Alternatively weighted risk premium indexes gain momentum

As risky stocks continue to be scrutinised by investors, alternatively weighted risk premium indexes, designed to outperform market-capped indexes by investing in the least volatile stocks, have been attracting institutional investors.

In a white paper published by BNP Paribas Investment Partners (BNPP IP) in December 2011, Demystifying equity risk-based strategies, investors were urged to “to check carefully the correlation of their excess returns over the market-capped indexes, their overlap and compare their factor exposures”.

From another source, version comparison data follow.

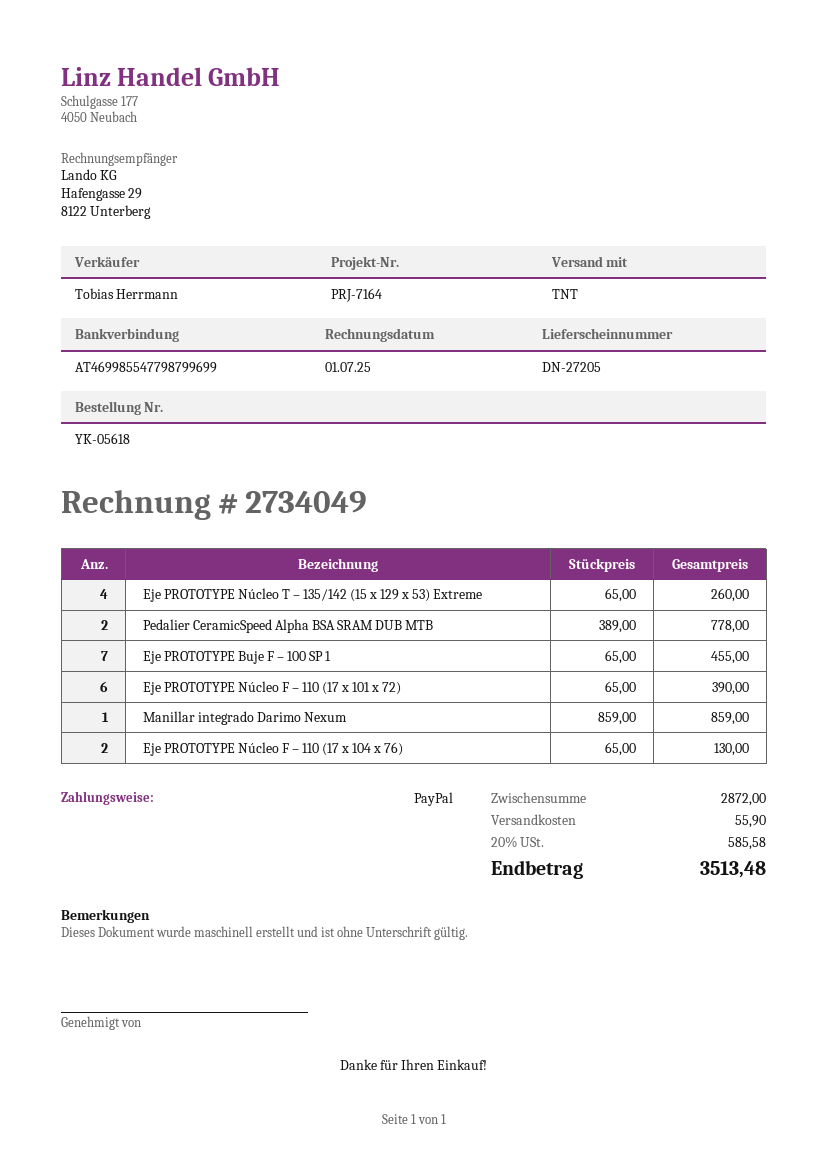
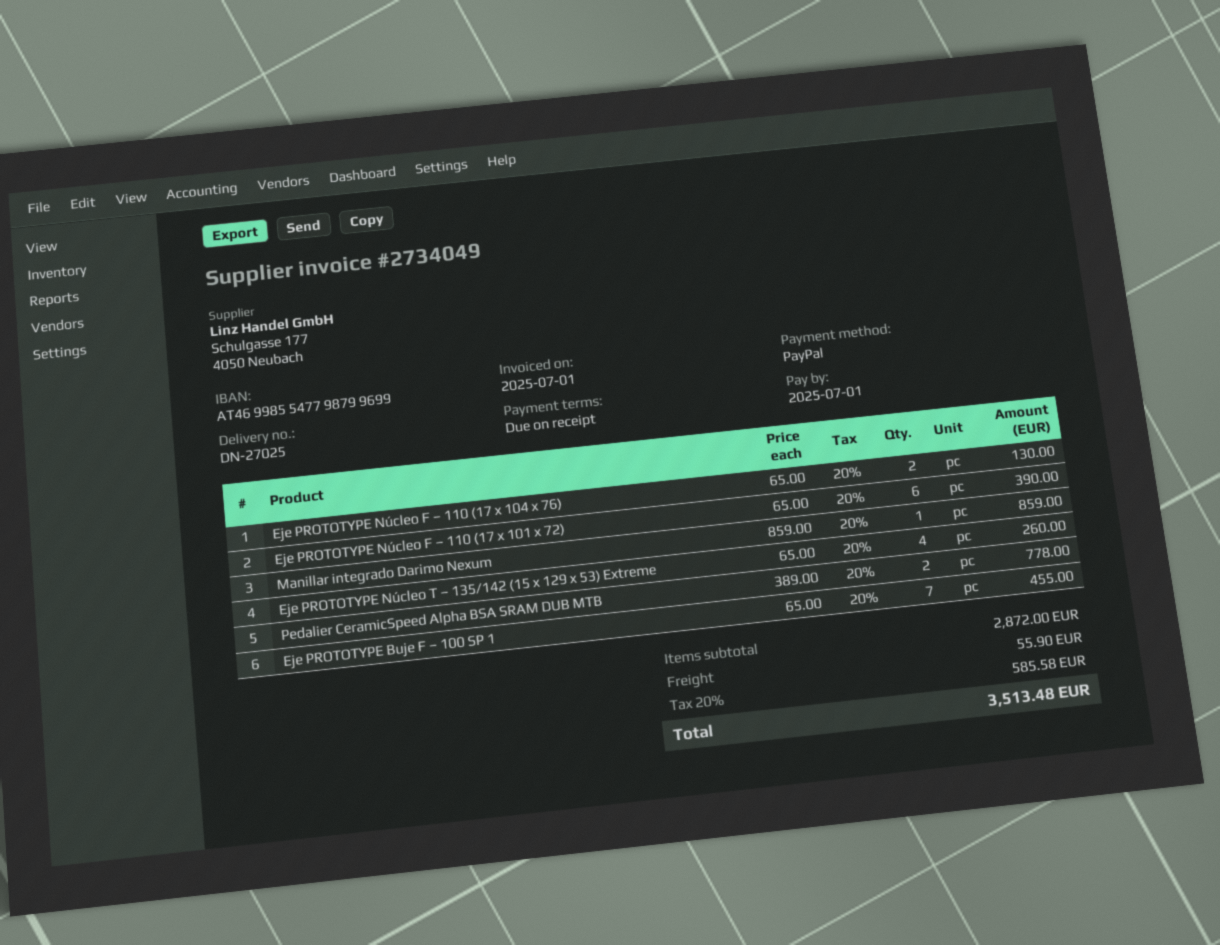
delivery note number: DN-27205 -> DN-27025

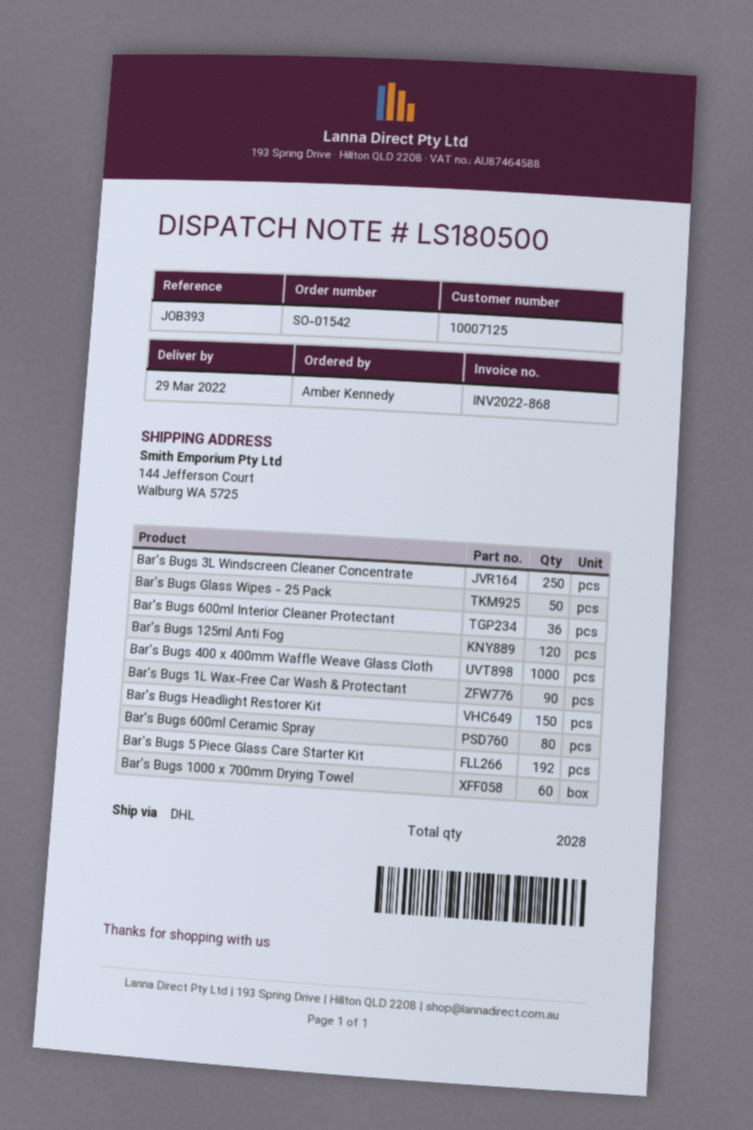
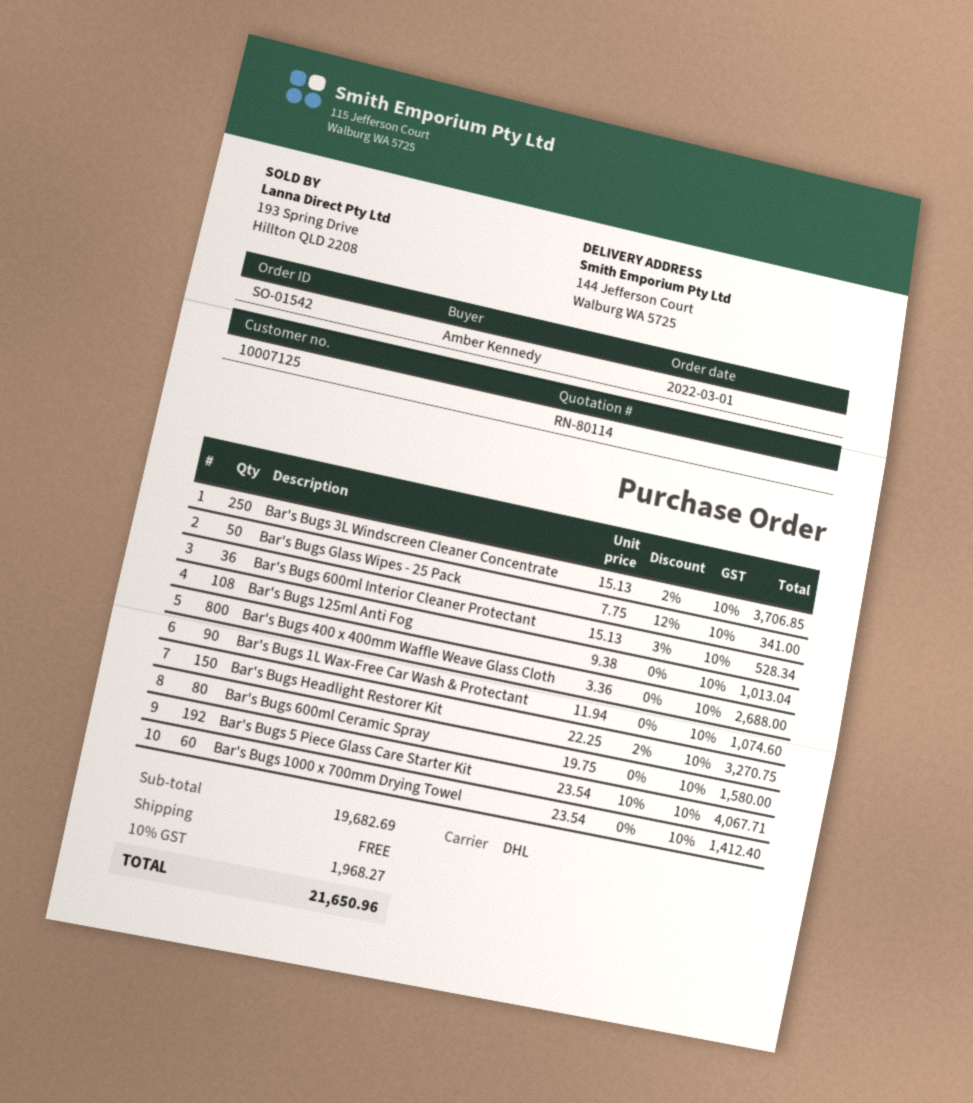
Bar's Bugs 125ml Anti Fog: 120 -> 108
Bar's Bugs 400 x 400mm Waffle Weave Glass Cloth: 1000 -> 800

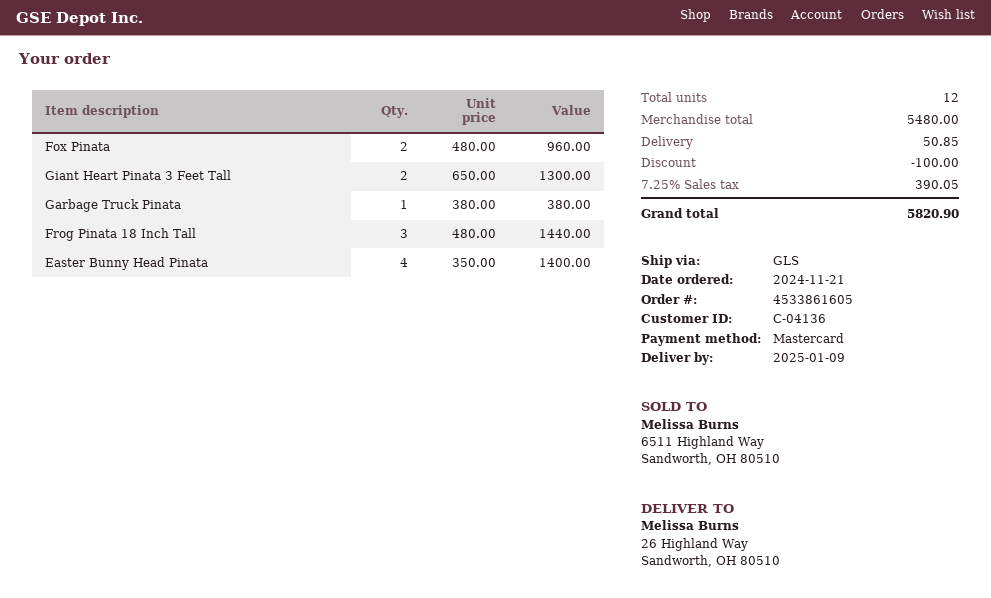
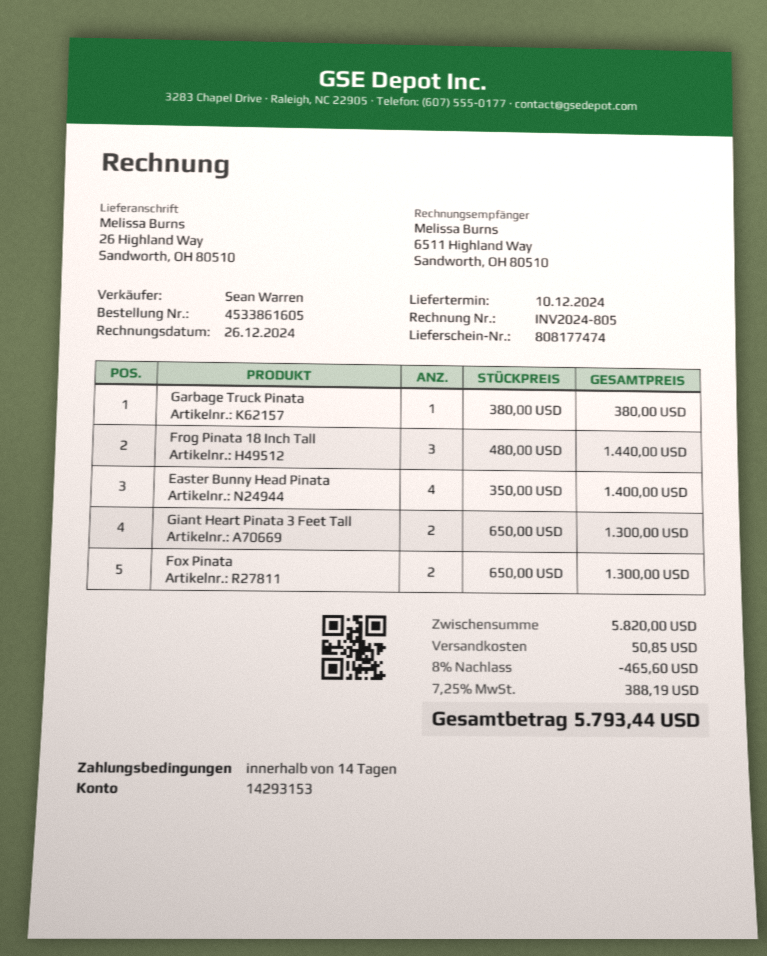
delivery date: 2025-01-09 -> 2024-12-10
Fox Pinata: 2 x 480.00 = 960.00 -> 2 x 650.00 = 1300.00
subtotal: 5480.00 -> 5820.00
discount: 100.00 -> 465.60
tax: 7.25% = 390.05 -> 7.25% = 388.19
total: 5820.90 -> 5793.44

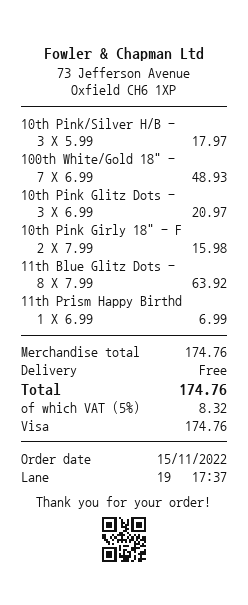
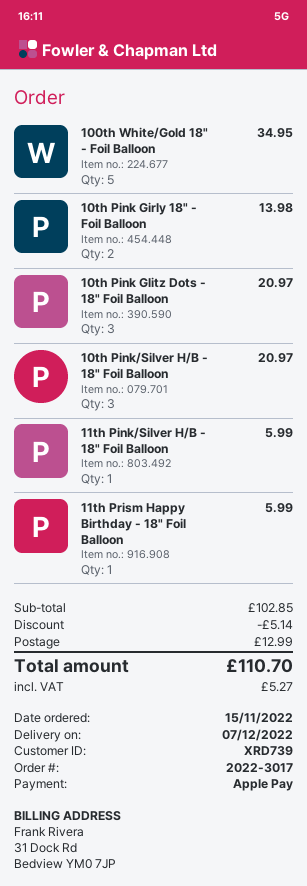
payment method: Visa -> Apple Pay
10th Pink/Silver H/B -: 3 for 17.97 -> 3 for 20.97
100th White/Gold 18" -: 7 for 48.93 -> 5 for 34.95
10th Pink Girly 18" - F: 2 for 15.98 -> 2 for 13.98
11th Blue Glitz Dots -: 8 for 63.92 -> none
11th Prism Happy Birthd: 1 for 6.99 -> 1 for 5.99
11th Pink/Silver H/B - 18" Foil Balloon: none -> 1 for 5.99
subtotal: 174.76 -> 102.85
discount: none -> 5.14
shipping: 0.00 -> 12.99
tax: 8.32 -> 5.27
total: 174.76 -> 110.70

When seeking low volatility or risk mitigation, alternative weighting can prove more sensitive to changes in the underlying market, according to market participants.

The report noted that low-volatility stocks have outperformed high-volatility stocks since at least 1926, delivering positive alpha in all regions of the world. “Equity risk-based strategies outperform the market-capped index with lower risk on a medium- to long-term perspective,” says Pierre Moulin, head of financial engineering at BNPP IP in Paris. “A tilt towards low-risk stocks reduces the risk of the portfolio; this tilt is also responsible for a negative exposure to the market index.”

A series of exchange-traded funds (ETFs) are being or have been launched by Ossiam, Lyxor and Wisdom Tree using mean variance, minimum variance, equal- and value-weighted methods to adjust market weights. Last year, MSCI’s alternatively weighted index series was used as the basis for a series of ETFs from issuers such as BlackRock and PowerShares.

In January, Wyoming Retirement System (WRS), a $6.5 billion pension plan, said it would be restructuring its passive equity portfolio to replicate a series of MSCI risk premium indexes.

WRS is also tracking the newly launched MSCI Risk Weighted Index, designed to emphasise low-volatility stocks, and the MSCI Value Weighted Index, which is tilted towards stocks with value characteristics and lower valuations.

“The risk premium indexes are evolving rapidly and we have been responding to demand from institutional investors for low-volatility strategy indexes,” says Dimitris Melas, executive director and head of equity research for Europe, the Middle East and Africa at MSCI in London. “We are trying to replicate an investment process and we are trying to capture a factor. It is about lowering the volatility of the benchmark and combining stocks in a way that allows us to overweight stocks that are low in volatility.”